Additionally, we sampled and analyzed eight orangutans known to be first-, second-, or third-degree relatives of seven of those allegedly sequenced by Locke. et al., using the Illumina iScan Multi-Ethnic Global Array, also as previously described12. The reproduction of these seven, and therefore these known relationships, had been recorded at the same time2 (Fig. 1). To convert microarray intensity data into variant calls, we mapped probe flank sequences to ponAbe3 (using –fasta-flank) and exported genotypes (–sam-flank) with bcftooolsseven gtc2vcf plugin (https://github.com/freeseek/gtc2vcf), subject to the following filter settings: meanR_AB 0.3, meanTHETA_BB 0.7, devTHETA_AA > 0.025, devTHETA_AB ≥ 0.07, devTHETA_BB > 0.025 and GenTrain_Score 9; merged these with the VCF microarray genotype and LD-pruned, MAF-filtered biallelic SNPs precisely as mentioned above. In order to avoid the spurious related associations that characterize highly structured data, we then initiated ADMIXTURE’s cross-validation procedure to infer the most appropriate K (test from 1 to 10) before estimating the kinship coefficients (Φij) in REAP13.

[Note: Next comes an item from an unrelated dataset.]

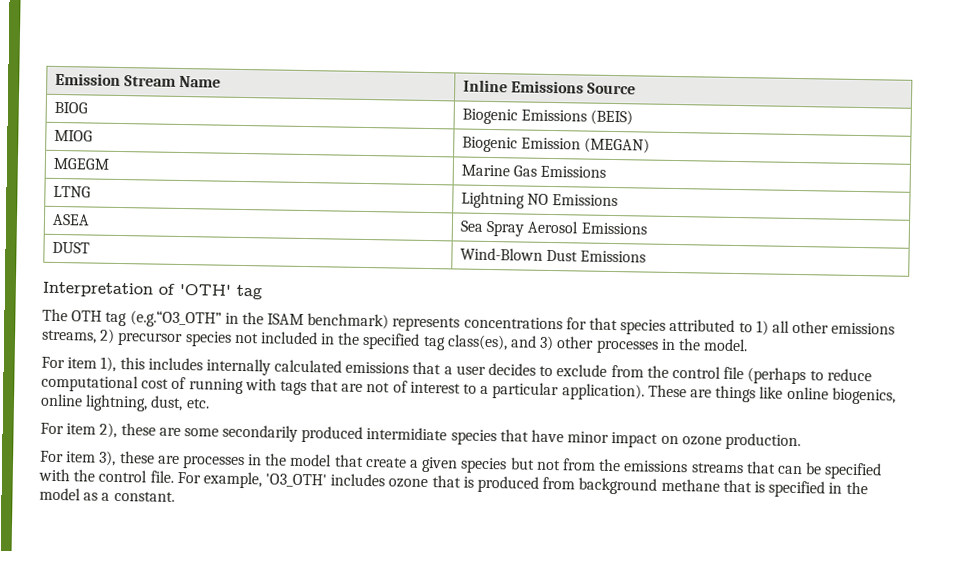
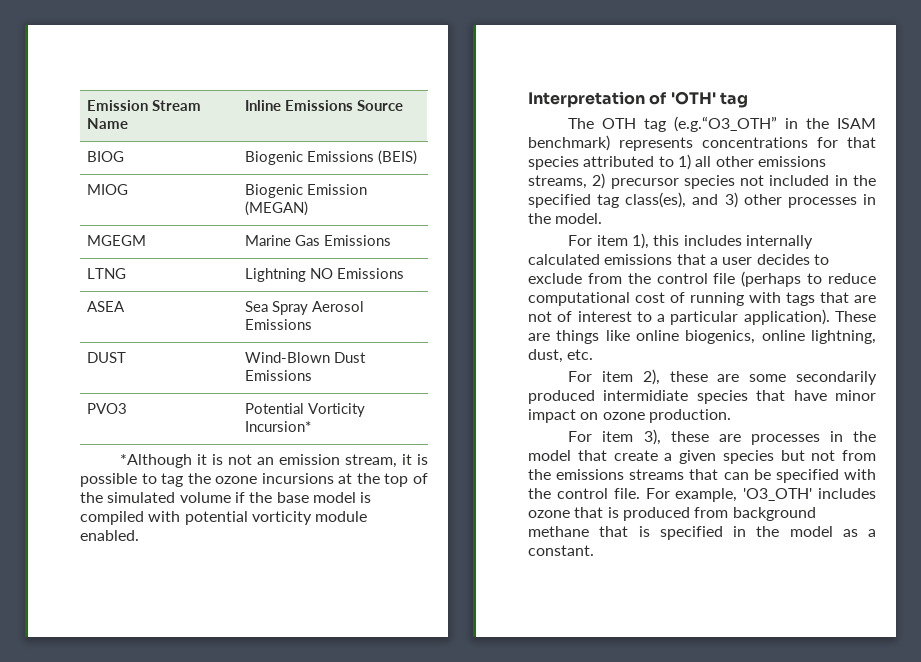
(647, 256) none -> [87,403,128,414] [245,403,366,417] [245,421,312,432] [120,454,428,468] [80,473,428,487] [80,492,372,503] [80,511,368,525] [80,530,139,541] // PVO3 | Potential Vorticity Incursion* // *Although it is not an emission stream, it is possible to tag the ozone incursions at the top of the simulated volume if the base model is compiled with potential vorticity module enabled.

We adopted a three-pronged method to confirm the identity of each sample. Identities were first inferred using an exclusion approach, based on calculated sex and species (versus known and reported). Each was then confirmed, where appropriate, when the observed relatedness coefficients resembled those expected from known relationships. Third, we reviewed historical records of biomaterials maintained by the Frozen Zoo, the original source of the samples, as well as laboratory information system (LIMS) records maintained at Washington University in Saint Louis, where the samples were originally sequenced. Identity was assigned to a given sample when all of these factors matched.